Ce ne fut qu’en 1812, que mes relations avec M. Ducis commencèrent à prendre ce caractère de confiance et d’intimité dont il voulut bien me donner des preuves jusqu’à son dernier jour; sentiments auxquels se joignoit de mon côté la plus profonde vénération pour ses vertus. Parvenu alors à l’âge de 78 ans révolus, gardant encore un esprit ferme et sain dans un corps vigoureux, mais, craignant que d’un jour à l’autre ces avantages n’échappassent à sa vieillesse, il voulut porter un dernier regard sur les productions qui avoient illustré sa carrière littéraire, et réunir, pour les offrir au public, tous les titres qu’il croyoit s’être acquis à l’estime de ses contemporains et à celle de la postérité.

Considéré comme poëte, il étoit pleinement exempt de toute paresse d’esprit.

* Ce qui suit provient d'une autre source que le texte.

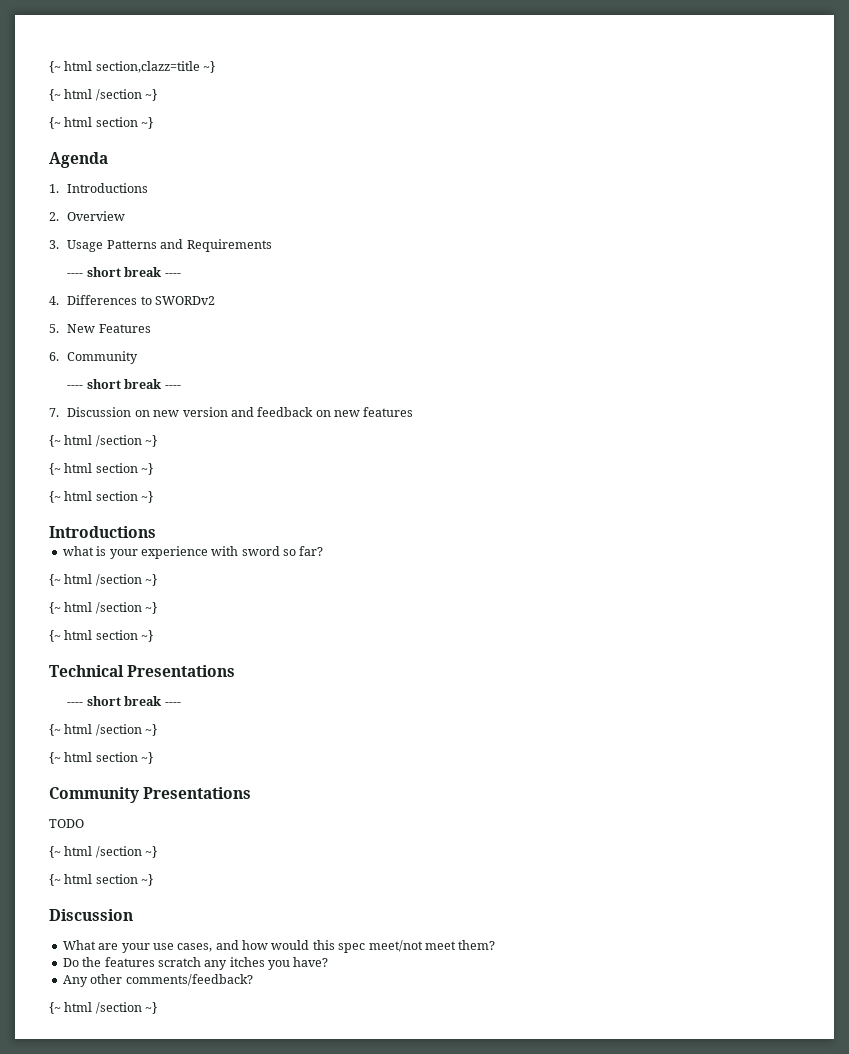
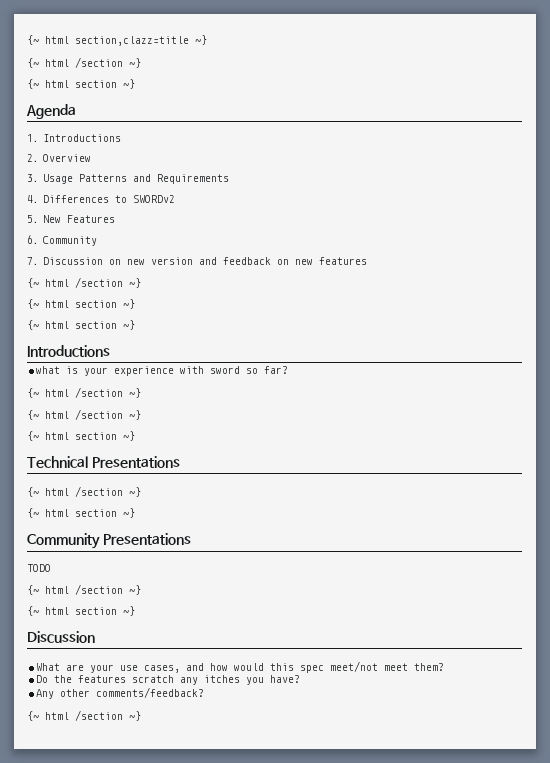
  3. Usage Patterns and Requirements
- ---- short break ----
  6. Community
- ---- short break ----
  Technical Presentations
- ---- short break ----

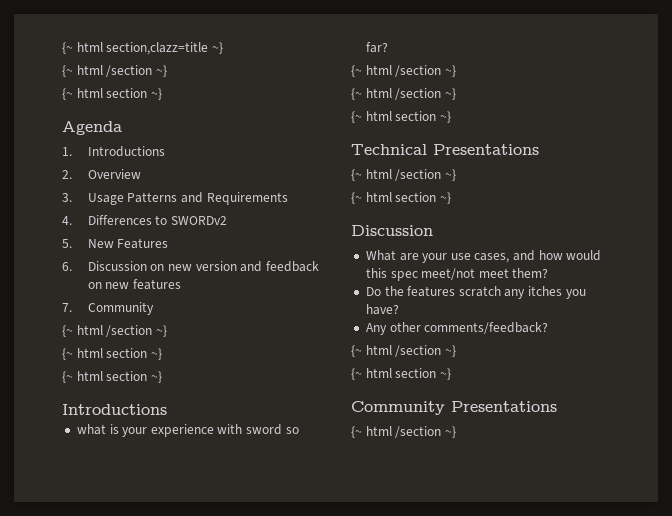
- 6. Community
- 7. Discussion on new version and feedback on new features
+ 6. Discussion on new version and feedback on new features
+ 7. Community
- Community Presentations
- TODO
- {~ html /section ~}
- {~ html section ~}
  Any other comments/feedback?
+ {~ html /section ~}
+ {~ html section ~}
+ Community Presentations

Un sujet sourioit-il à son imagination? il se mettait à l’ouvrage avec une ivresse, un enchantement qui l’inspiroit tout le temps de la composition. Mais l’idée si simple de mettre en ordre les travaux littéraires de sa vie, lui sembloit une tâche au-dessus de ses forces. Ce n’étoit plus là le travail de la composition; c’étoit une affaire, et. il avoit les affaires en aversion. Enfin, la publication de ses œuvres se présentoit à lui comme une montagne qu’il ne viendroit jamais à bout de franchir. A ce sujet de tourment si peufondé, s’en joignoit un autre que son imagination étoit également prompte à lui exagérer. Il se proposoit de réunir à ses deux volumes de tragédies un volume de poésies détachées. Parmi les morceaux qui devoient le composer, il s’en trouvoit près d’une moitié qui alloit voir le jour pour la première fois, et, à cette pensée, se réveilloit dans son esprit cette défiance qu’il avoit toujours eue de son talent. Il invoquoit des amis prompts à le censurer; il cherchoit des esprits rigoristes qui fissent la guerre à ses manuscrits; il lui falloit l’homme aux cent yeux qui vînt faire sa revue.

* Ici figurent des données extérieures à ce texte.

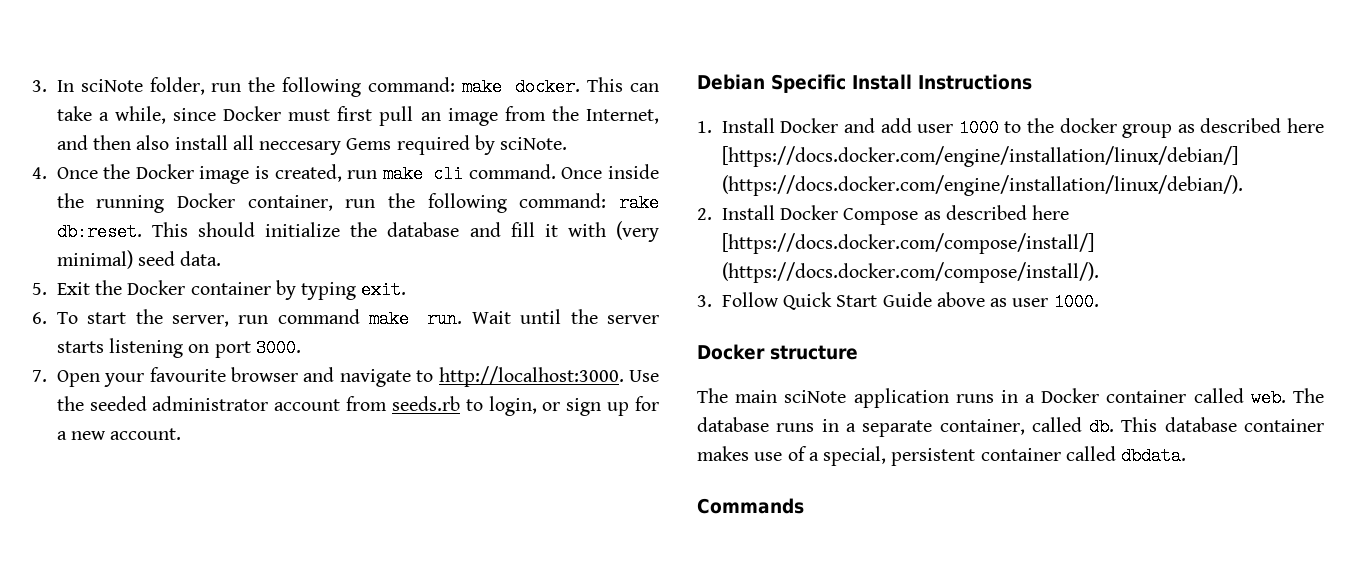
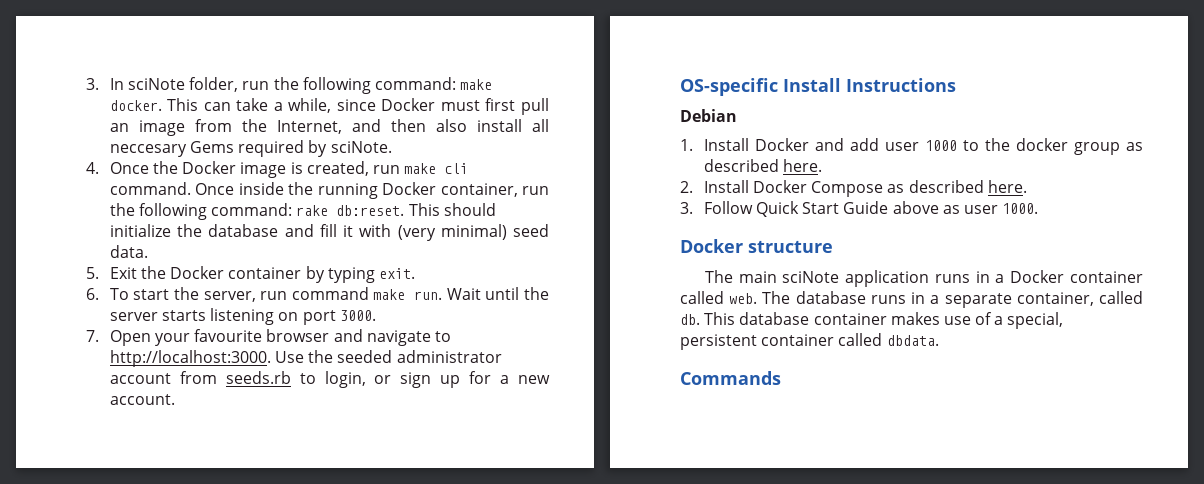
- Debian Specific Install Instructions
+ OS-specific Install Instructions
+ Debian
- 1. Install Docker and add user 1000 to the docker group as described here [https://docs.docker.com/engine/installation/linux/debian/] (https://docs.docker.com/engine/installation/linux/debian/).
+ 1. Install Docker and add user 1000 to the docker group as described here.
- 2. Install Docker Compose as described here [https://docs.docker.com/compose/install/] (https://docs.docker.com/compose/install/).
+ 2. Install Docker Compose as described here.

Son droit sens lui avoit cependant indiqué déja la personne sur qui il pouvoit, avec le plus de sécurité, se reposer d’un pareil soin. Ce censeur judicieux qu’il appeloit, il l’avoit trouvé dans un écrivain du talent le plus facile et le plus vrai, dans un des amis les plus dévoués à sa gloire. Il avoit déja, dans mainte occasion, recouru au crayon rouge de M. Andrieux. C’est de lui qu’il avoit dit, à propos de la côte des deux amants:

S’il sent très vivement, il jugé avec froideur.

La raison est un fort d’où jamais il ne bouge;

Tout manuscrit le craint, et mes amants ont peur

Devant son maudit crayon rouge.

Mais j’en chéris le trait, je m’offre à sa rigueur.

Tout est pur dans son goût, tout est vrai dans son cœur.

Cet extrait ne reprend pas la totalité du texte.